(Records shown)

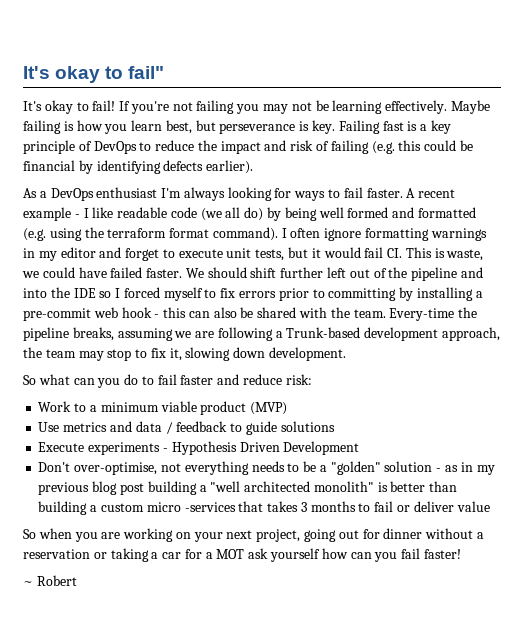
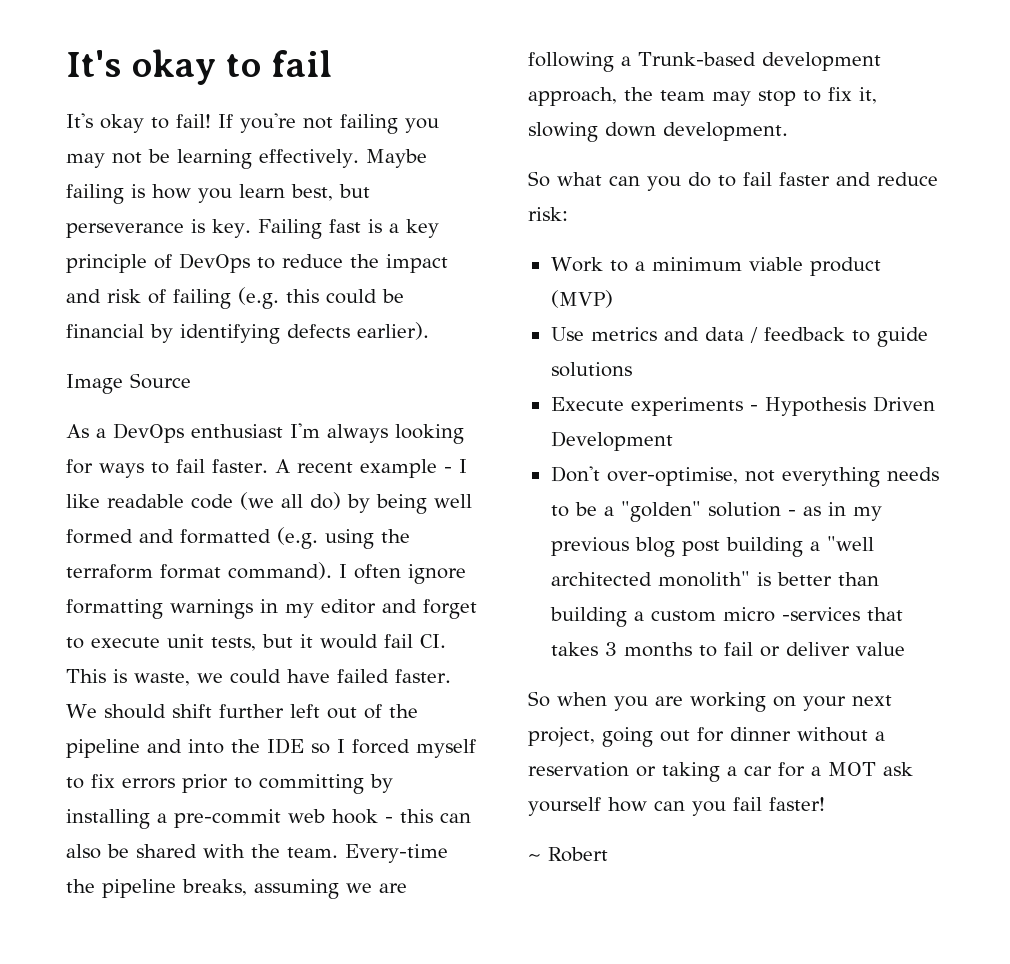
[23,66,165,83] It's okay to fail" -> [66,49,332,85] It's okay to fail
(254, 167) none -> [66,373,191,394] // Image Source

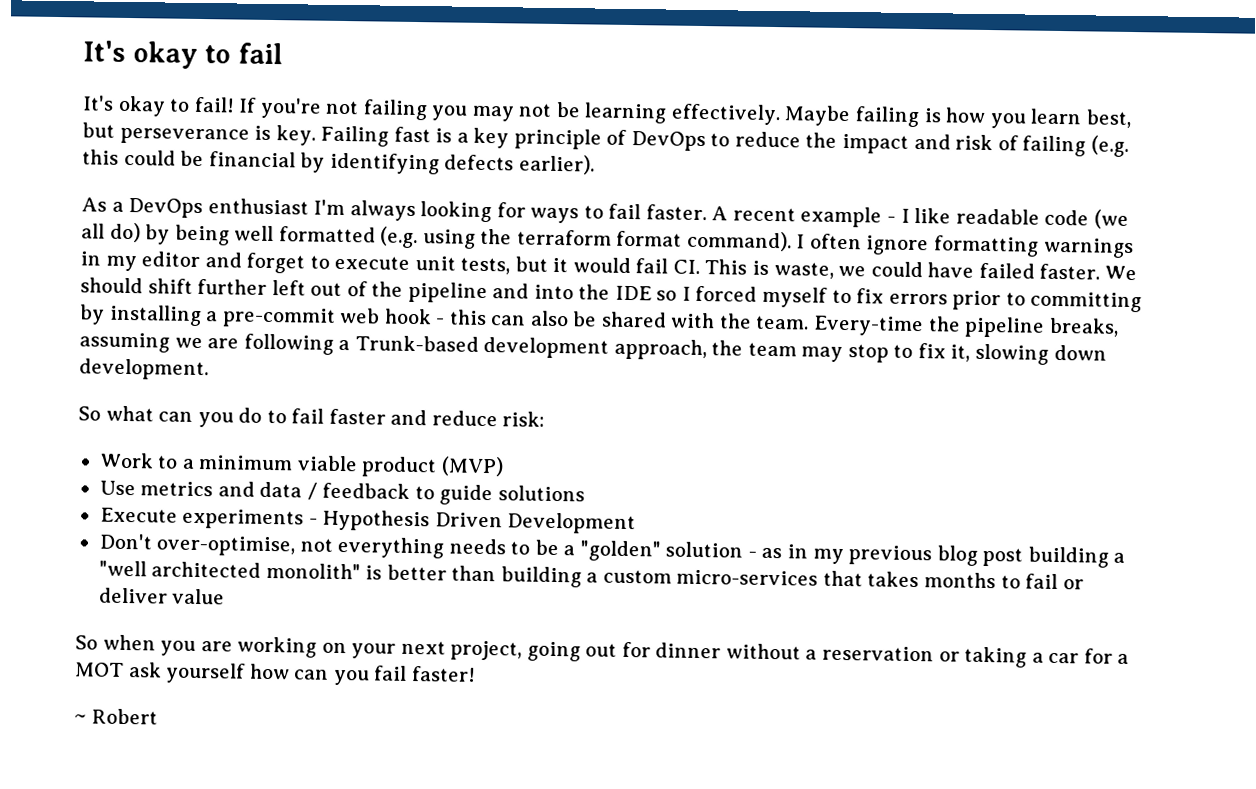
[66,373,191,394] // Image Source -> (595, 164) none
[66,529,174,544] formed and -> (275, 233) none
[722,607,860,622] micro -services -> [676,569,819,586] micro-services
[604,642,617,656] 3 -> (920, 579) none

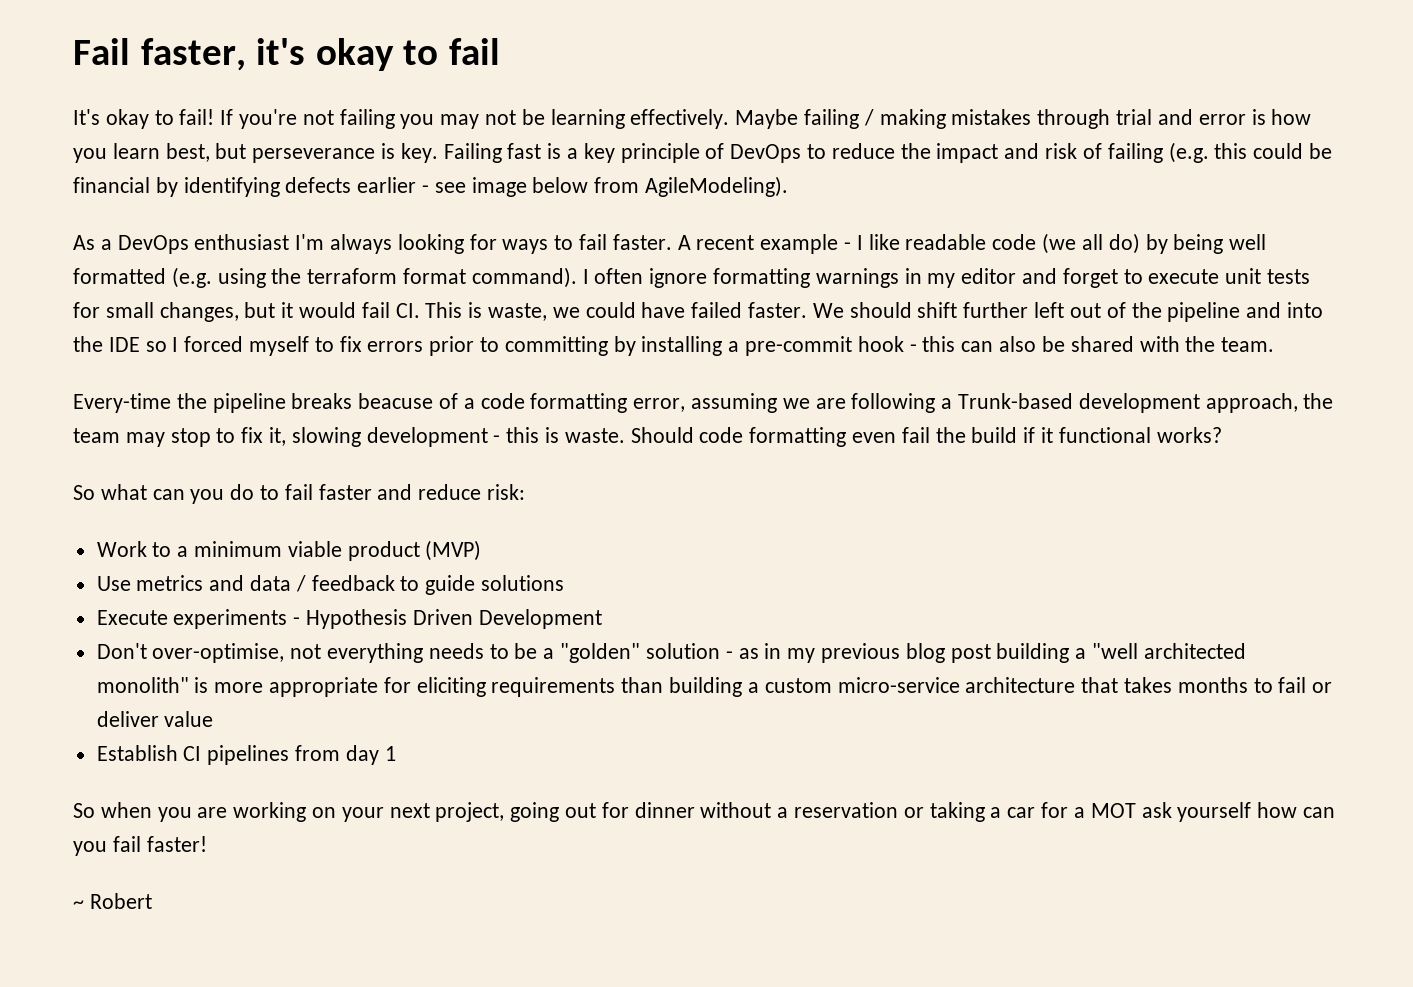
[83,40,126,62] It's -> [73,38,306,71] Fail faster, it's
(921, 117) none -> [863,109,1246,129] / making mistakes through trial and error
[518,154,595,175] earlier). -> [357,176,789,197] earlier - see image below from AgileModeling).
[460,257,511,275] tests, -> [1267,269,1311,284] [73,302,239,322] tests for small changes,
[339,307,381,324] web -> (853, 346) none
(810, 322) none -> (1275, 344) //
[1048,317,1119,337] breaks, -> [291,393,686,413] breaks beacuse of a code formatting error,
[1053,344,1107,361] [79,358,209,381] down development. -> [366,427,1222,447] development - this is waste. Should code formatting even fail the build if it functional works?
[386,564,447,581] better -> [214,677,616,697] more appropriate for eliciting requirements
[676,569,819,586] micro-services -> [837,677,1076,693] micro-service architecture
(226, 596) none -> [96,745,396,765] // Establish CI pipelines from day 1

(End Records shown)

** Task description **
Please copy the data shown above precisely, leaving the images out.

** Solution to the problem **
[23,66,165,83] It's okay to fail" -> [66,49,332,85] It's okay to fail
(254, 167) none -> [66,373,191,394] // Image Source

[66,373,191,394] // Image Source -> (595, 164) none
[66,529,174,544] formed and -> (275, 233) none
[722,607,860,622] micro -services -> [676,569,819,586] micro-services
[604,642,617,656] 3 -> (920, 579) none

[83,40,126,62] It's -> [73,38,306,71] Fail faster, it's
(921, 117) none -> [863,109,1246,129] / making mistakes through trial and error
[518,154,595,175] earlier). -> [357,176,789,197] earlier - see image below from AgileModeling).
[460,257,511,275] tests, -> [1267,269,1311,284] [73,302,239,322] tests for small changes,
[339,307,381,324] web -> (853, 346) none
(810, 322) none -> (1275, 344) //
[1048,317,1119,337] breaks, -> [291,393,686,413] breaks beacuse of a code formatting error,
[1053,344,1107,361] [79,358,209,381] down development. -> [366,427,1222,447] development - this is waste. Should code formatting even fail the build if it functional works?
[386,564,447,581] better -> [214,677,616,697] more appropriate for eliciting requirements
[676,569,819,586] micro-services -> [837,677,1076,693] micro-service architecture
(226, 596) none -> [96,745,396,765] // Establish CI pipelines from day 1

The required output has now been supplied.